EXERCISE
The job is to output exactly the lines that run from the start of the entries through the line containing "(256, 873) none -> [196,1118,222,1134] help", pictures omitted.

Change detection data

BEGIN

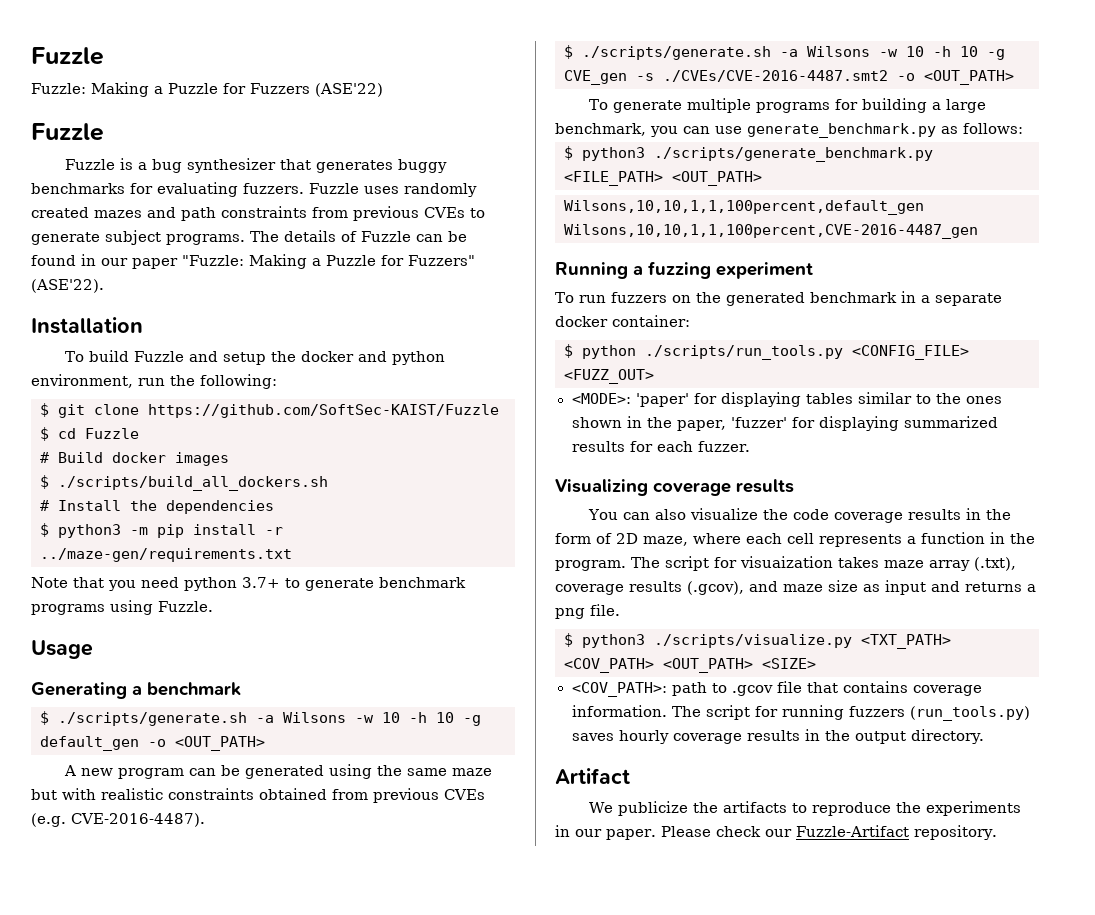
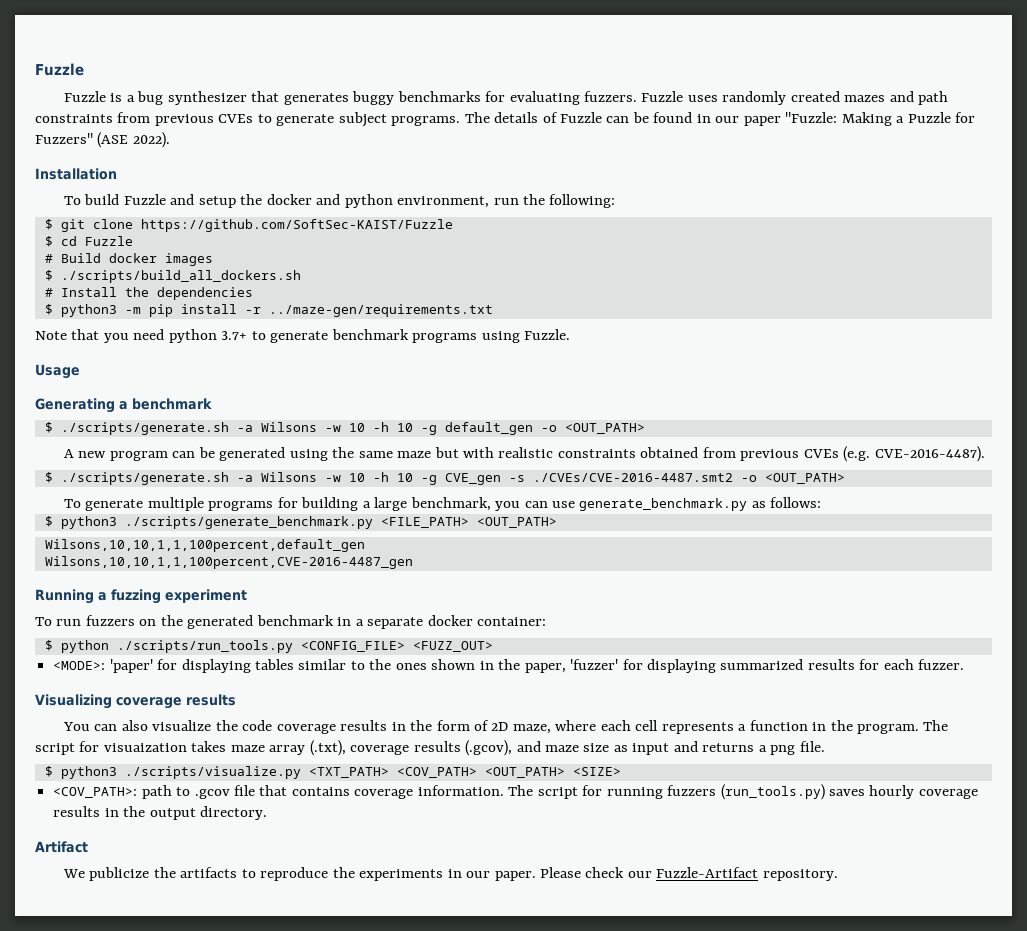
[31,47,104,65] [31,82,383,97] [31,123,104,141] Fuzzle // Fuzzle: Making a Puzzle for Fuzzers (ASE'22) // Fuzzle -> [35,63,84,76] Fuzzle
[31,279,104,293] (ASE'22). -> [97,132,170,148] (ASE 2022).

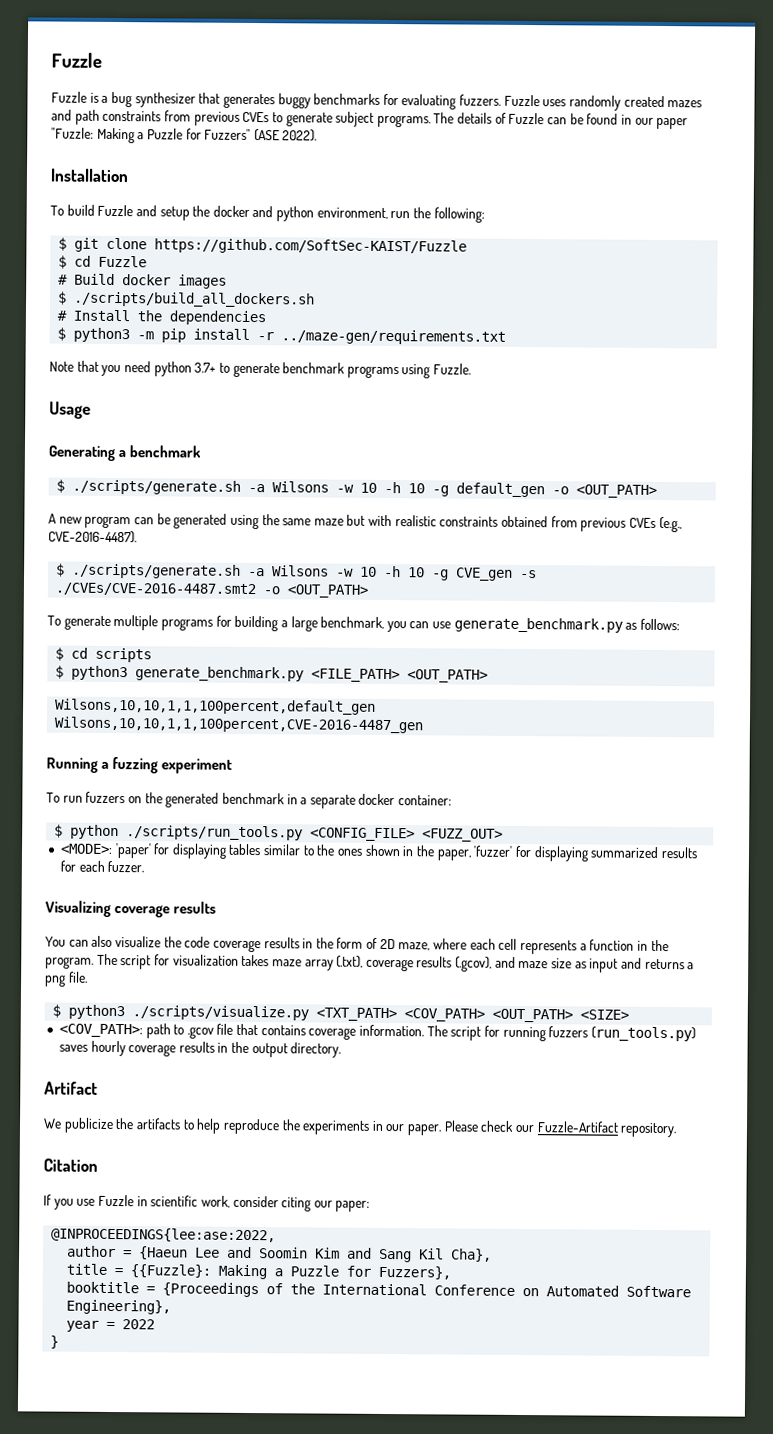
[843,446,871,462] (e.g. -> [658,516,682,533] (e.g.,
[44,516,373,529] // $ python3 ./scripts/generate_benchmark.py -> [55,647,153,663] [55,665,305,682] // $ cd scripts // $ python3 generate_benchmark.py
[103,743,187,752] visuaization -> [172,954,239,966] visualization
(256, 873) none -> [196,1118,222,1134] help
(838, 875) none -> [43,1158,98,1172] [43,1194,371,1212] [51,1227,277,1243] [67,1245,493,1263] [66,1263,452,1280] [66,1281,692,1298] [66,1299,172,1315] [66,1319,156,1332] [50,1335,60,1349] // Citation // If you use Fuzzle in scientific work, consider citing our paper: // @INPROCEEDINGS{lee:ase:2022, // author = {Haeun Lee and Soomin Kim and Sang Kil Cha}, // title = {{Fuzzle}: Making a Puzzle for Fuzzers}, // booktitle = {Proceedings of the International Conference on Automated Software Engineering}, // year = 2022 // }

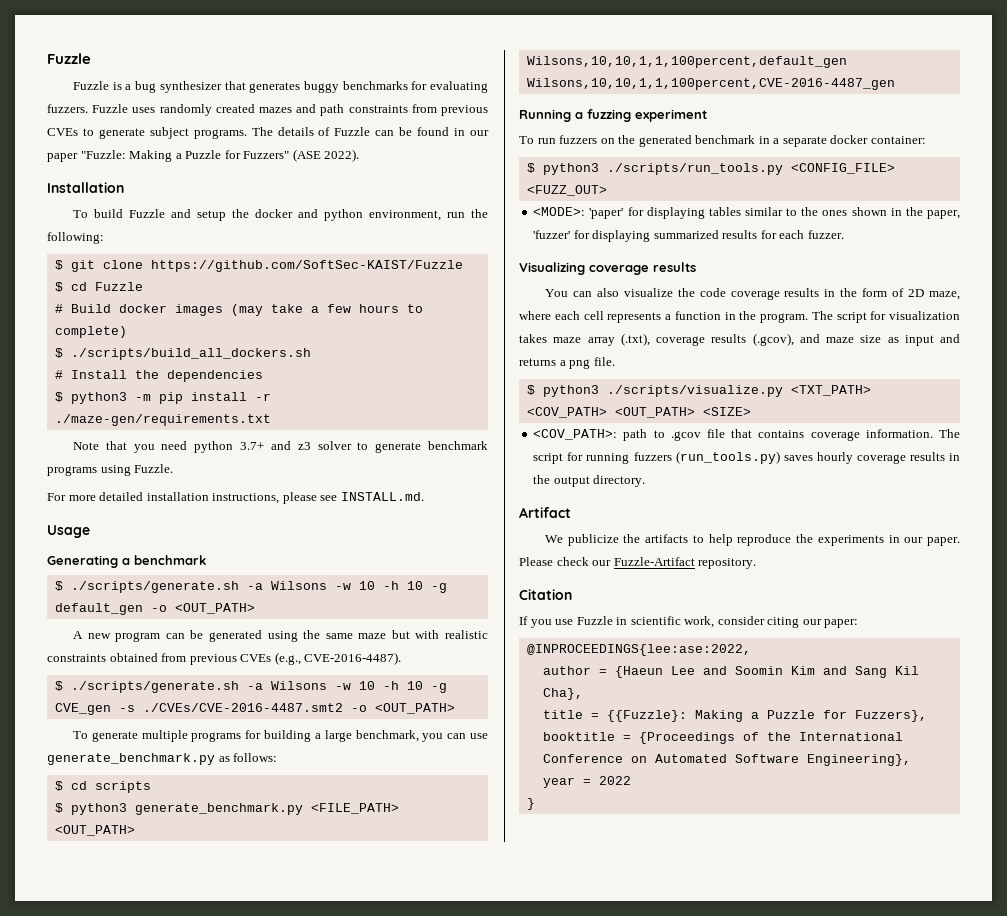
(228, 281) none -> [230,304,423,316] [54,326,127,338] (may take a few hours to complete)
[281,329,507,345] ../maze-gen/requirements.txt -> [54,414,271,426] ./maze-gen/requirements.txt
(217, 367) none -> [270,441,352,450] and z3 solver
(472, 369) none -> [47,492,424,504] // For more detailed installation instructions, please see INSTALL.md.
[70,824,120,840] python -> [542,163,599,175] python3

END

EXPECTED ANSWER
[31,47,104,65] [31,82,383,97] [31,123,104,141] Fuzzle // Fuzzle: Making a Puzzle for Fuzzers (ASE'22) // Fuzzle -> [35,63,84,76] Fuzzle
[31,279,104,293] (ASE'22). -> [97,132,170,148] (ASE 2022).

[843,446,871,462] (e.g. -> [658,516,682,533] (e.g.,
[44,516,373,529] // $ python3 ./scripts/generate_benchmark.py -> [55,647,153,663] [55,665,305,682] // $ cd scripts // $ python3 generate_benchmark.py
[103,743,187,752] visuaization -> [172,954,239,966] visualization
(256, 873) none -> [196,1118,222,1134] help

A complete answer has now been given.